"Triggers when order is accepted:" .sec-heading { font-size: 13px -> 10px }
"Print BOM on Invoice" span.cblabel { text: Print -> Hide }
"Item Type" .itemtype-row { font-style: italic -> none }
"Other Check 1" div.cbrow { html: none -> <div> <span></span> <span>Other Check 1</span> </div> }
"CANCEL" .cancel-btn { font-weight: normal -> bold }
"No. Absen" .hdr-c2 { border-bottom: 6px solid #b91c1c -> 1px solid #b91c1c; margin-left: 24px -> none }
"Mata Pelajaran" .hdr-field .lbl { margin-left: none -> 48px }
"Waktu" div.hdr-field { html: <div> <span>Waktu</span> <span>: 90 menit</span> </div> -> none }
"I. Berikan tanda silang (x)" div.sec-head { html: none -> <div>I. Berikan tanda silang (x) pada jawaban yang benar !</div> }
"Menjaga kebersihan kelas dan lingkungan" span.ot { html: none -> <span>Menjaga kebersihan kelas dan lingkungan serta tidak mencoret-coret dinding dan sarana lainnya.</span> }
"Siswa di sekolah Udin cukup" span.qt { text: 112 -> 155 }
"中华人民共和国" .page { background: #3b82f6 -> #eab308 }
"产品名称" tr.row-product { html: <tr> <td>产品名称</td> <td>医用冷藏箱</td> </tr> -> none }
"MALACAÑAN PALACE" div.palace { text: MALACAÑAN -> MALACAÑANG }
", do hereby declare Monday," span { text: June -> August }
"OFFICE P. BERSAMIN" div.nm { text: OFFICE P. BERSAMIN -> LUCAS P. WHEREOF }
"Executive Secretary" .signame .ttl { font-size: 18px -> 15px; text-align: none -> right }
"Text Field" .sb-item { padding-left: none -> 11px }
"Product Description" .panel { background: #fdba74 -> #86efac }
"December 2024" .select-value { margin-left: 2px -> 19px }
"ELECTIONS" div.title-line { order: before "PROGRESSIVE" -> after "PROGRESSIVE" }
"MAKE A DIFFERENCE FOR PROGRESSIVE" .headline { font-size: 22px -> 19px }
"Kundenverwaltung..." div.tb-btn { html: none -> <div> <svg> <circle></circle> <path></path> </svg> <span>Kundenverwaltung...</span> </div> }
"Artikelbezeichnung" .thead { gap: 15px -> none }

=-=-=-=-=

**How to complete this task:** Copy the data exactly. Leave nothing out.

**Solution for this task:**
"Triggers when order is accepted:" .sec-heading { font-size: 13px -> 10px }
"Print BOM on Invoice" span.cblabel { text: Print -> Hide }
"Item Type" .itemtype-row { font-style: italic -> none }
"Other Check 1" div.cbrow { html: none -> <div> <span></span> <span>Other Check 1</span> </div> }
"CANCEL" .cancel-btn { font-weight: normal -> bold }
"No. Absen" .hdr-c2 { border-bottom: 6px solid #b91c1c -> 1px solid #b91c1c; margin-left: 24px -> none }
"Mata Pelajaran" .hdr-field .lbl { margin-left: none -> 48px }
"Waktu" div.hdr-field { html: <div> <span>Waktu</span> <span>: 90 menit</span> </div> -> none }
"I. Berikan tanda silang (x)" div.sec-head { html: none -> <div>I. Berikan tanda silang (x) pada jawaban yang benar !</div> }
"Menjaga kebersihan kelas dan lingkungan" span.ot { html: none -> <span>Menjaga kebersihan kelas dan lingkungan serta tidak mencoret-coret dinding dan sarana lainnya.</span> }
"Siswa di sekolah Udin cukup" span.qt { text: 112 -> 155 }
"中华人民共和国" .page { background: #3b82f6 -> #eab308 }
"产品名称" tr.row-product { html: <tr> <td>产品名称</td> <td>医用冷藏箱</td> </tr> -> none }
"MALACAÑAN PALACE" div.palace { text: MALACAÑAN -> MALACAÑANG }
", do hereby declare Monday," span { text: June -> August }
"OFFICE P. BERSAMIN" div.nm { text: OFFICE P. BERSAMIN -> LUCAS P. WHEREOF }
"Executive Secretary" .signame .ttl { font-size: 18px -> 15px; text-align: none -> right }
"Text Field" .sb-item { padding-left: none -> 11px }
"Product Description" .panel { background: #fdba74 -> #86efac }
"December 2024" .select-value { margin-left: 2px -> 19px }
"ELECTIONS" div.title-line { order: before "PROGRESSIVE" -> after "PROGRESSIVE" }
"MAKE A DIFFERENCE FOR PROGRESSIVE" .headline { font-size: 22px -> 19px }
"Kundenverwaltung..." div.tb-btn { html: none -> <div> <svg> <circle></circle> <path></path> </svg> <span>Kundenverwaltung...</span> </div> }
"Artikelbezeichnung" .thead { gap: 15px -> none }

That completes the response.